Exercise. Print the data once more, exactly as given. Drop the pictures.

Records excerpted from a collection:
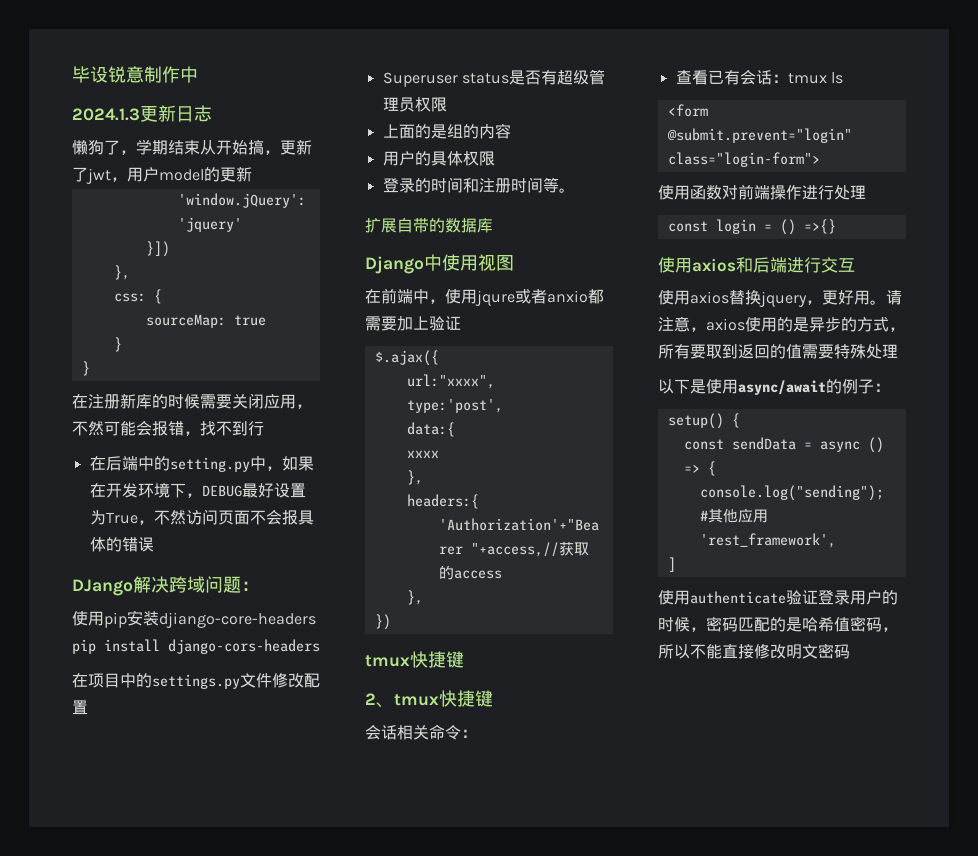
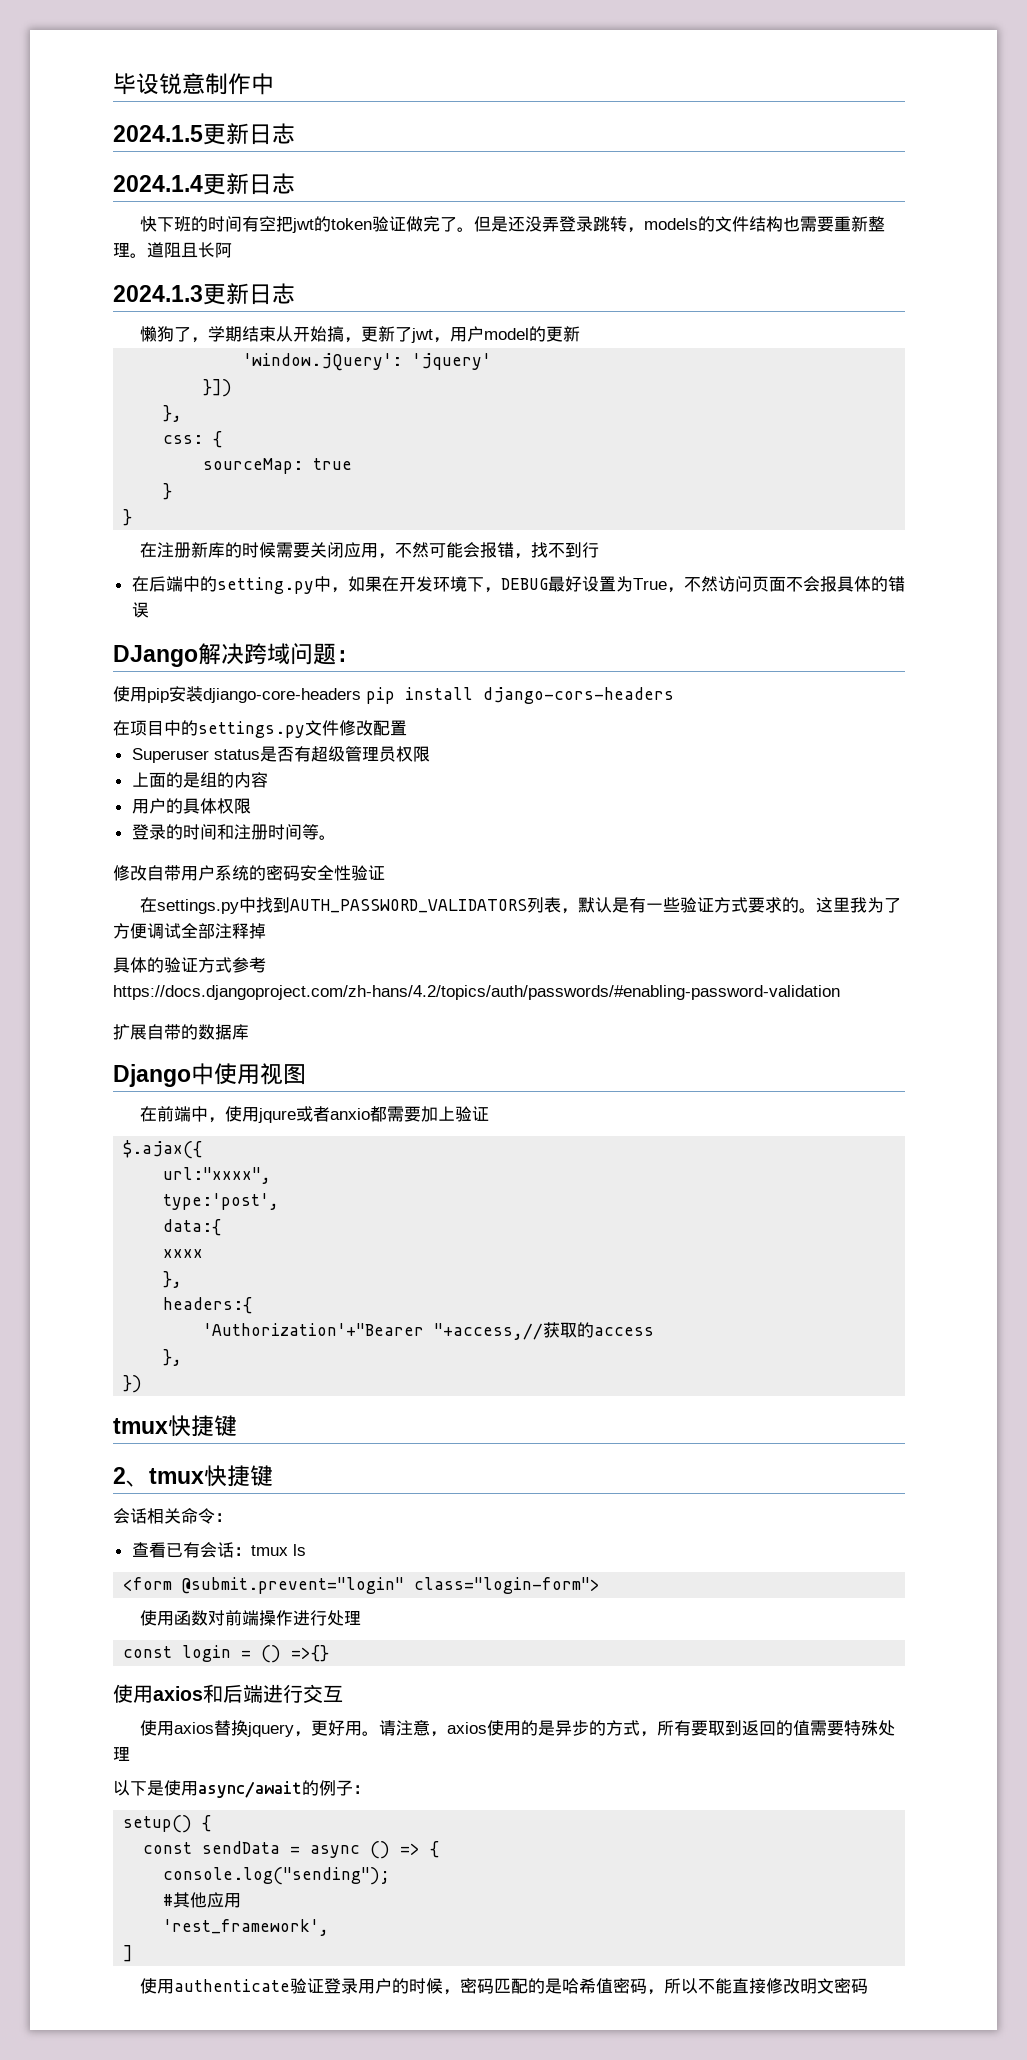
+ 2024.1.5更新日志
+ 2024.1.4更新日志
+ 快下班的时间有空把jwt的token验证做完了。但是还没弄登录跳转，models的文件结构也需要重新整理。道阻且长阿
+ 修改自带用户系统的密码安全性验证
+ 在settings.py中找到AUTH_PASSWORD_VALIDATORS列表，默认是有一些验证方式要求的。这里我为了方便调试全部注释掉
+ 具体的验证方式参考https://docs.djangoproject.com/zh-hans/4.2/topics/auth/passwords/#enabling-password-validation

Output below.
+ 2024.1.5更新日志
+ 2024.1.4更新日志
+ 快下班的时间有空把jwt的token验证做完了。但是还没弄登录跳转，models的文件结构也需要重新整理。道阻且长阿
+ 修改自带用户系统的密码安全性验证
+ 在settings.py中找到AUTH_PASSWORD_VALIDATORS列表，默认是有一些验证方式要求的。这里我为了方便调试全部注释掉
+ 具体的验证方式参考https://docs.djangoproject.com/zh-hans/4.2/topics/auth/passwords/#enabling-password-validation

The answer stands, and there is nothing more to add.